I believe him. As silly as it sounds after everything that’s happened between us and what he did to my father, I believe this man would take a bullet for me. But it doesn’t change a thing. He betrayed me and he left. “The only person I’m afraid of right now is you.”
His eyes sadden. He lets go of my hand and my throat and takes a step back, putting some distance between us. It’s not enough, but at least I can breathe a little easier.
I’m not afraid of him hurting me. It’s a different fear. I’m afraid if I stay in this close proximity to him, I’ll do something I regret.
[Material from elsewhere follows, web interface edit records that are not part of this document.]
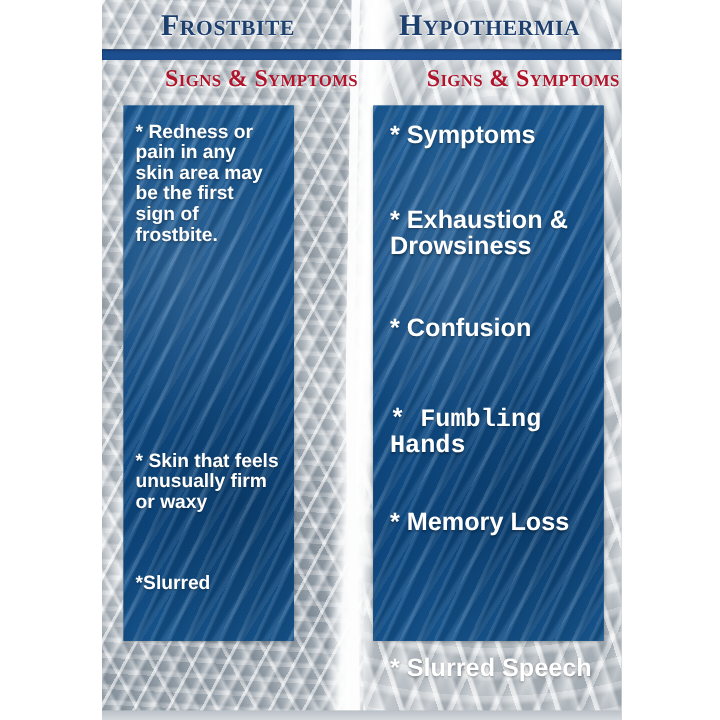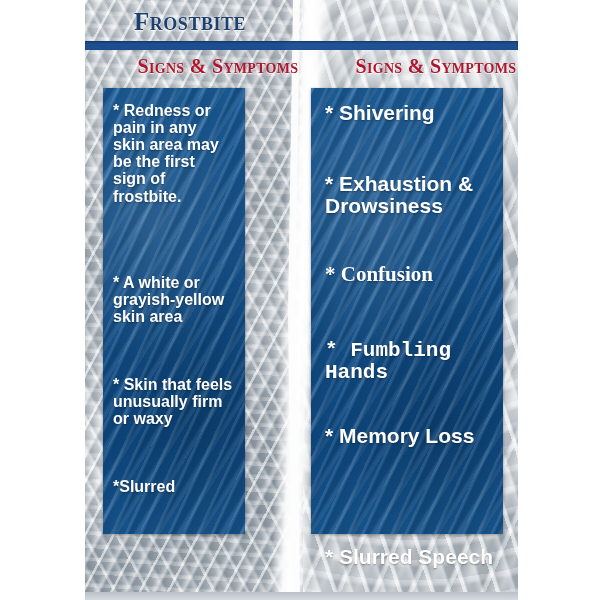"Hypothermia" div.title { html: none -> <div>Hypothermia</div> }
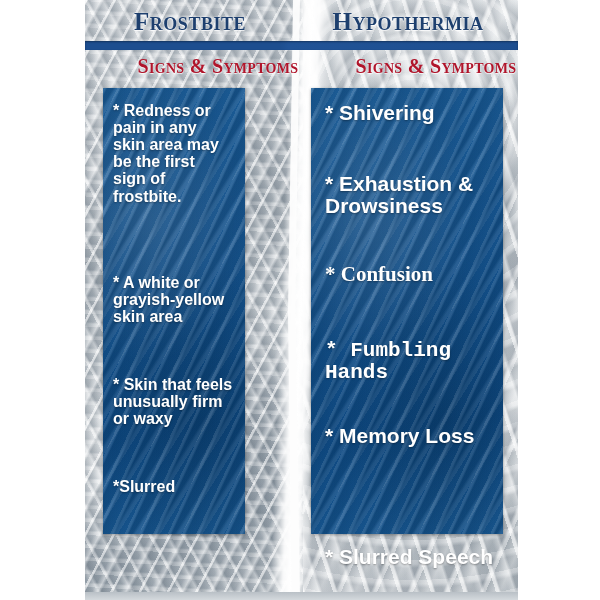"* Shivering" li { text: Shivering -> Symptoms }
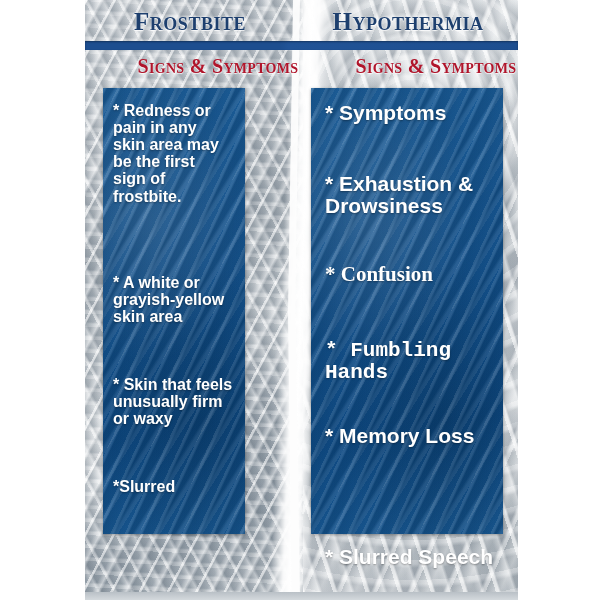"* A white or" li { html: <li>* A white or grayish-yellow skin area</li> -> none }
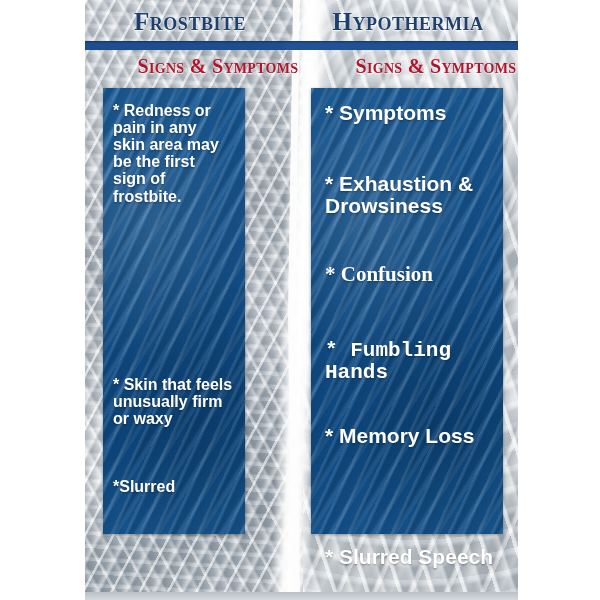"* Confusion" li { font-family: Liberation Serif, serif -> none }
I can handle most men. But D’Angelo isn’t just any man. He was my first love. My first sexual experience and my first heartbreak. He’s woven into my history and become part of who I am today—an empty shell with a hard exterior, aware of the ways of the world.
I smooth my palms over my uniform with an intake of breath. “We’re going to leave this cubicle and go about our day as if this never happened. I don’t know you, and you don’t know me. Then when we land, we forget we ever saw each other.”
“Is that what you want?”
No. I want to go back to when I was eighteen. Before I knew the truth. I want you to hold me and tell me you love me and I want to feel the way I did in the safety of your arms.But what’s done can never be undone. “It’s the only thing we can do.”
I slide the lock and squeeze past him as I force myself out of the space and retreat behind the curtain into the cabin. My fingers curl around my neck where his touch is seared into my skin. I take deep breaths to calm my nerves as I watch him stride back to his seat as if he owns the plane. A complete contrast to the man a while ago who was gripping onto the armrest as if his life depended on it.
What’s happened to him since I last saw him? He nevermentioned a fear of flying, but then everything that came out of his mouth was no doubt a lie.
My hands tremble, so I grip the trolley tighter and paste on a fake smile as I return to business class, the plane floor trembling beneath me, matching my limbs.
“About bloody time,” a man in a suit says.
Dan spins his head around as he stands in the aisle, reaching for his bag in the overhead locker.
“I’m sorry, sir. What can I do for you?” I put on my best mask and smile at the man.
“You can do your bloody job properly. That’s what. I’ve been waiting ages for a bloody drink.”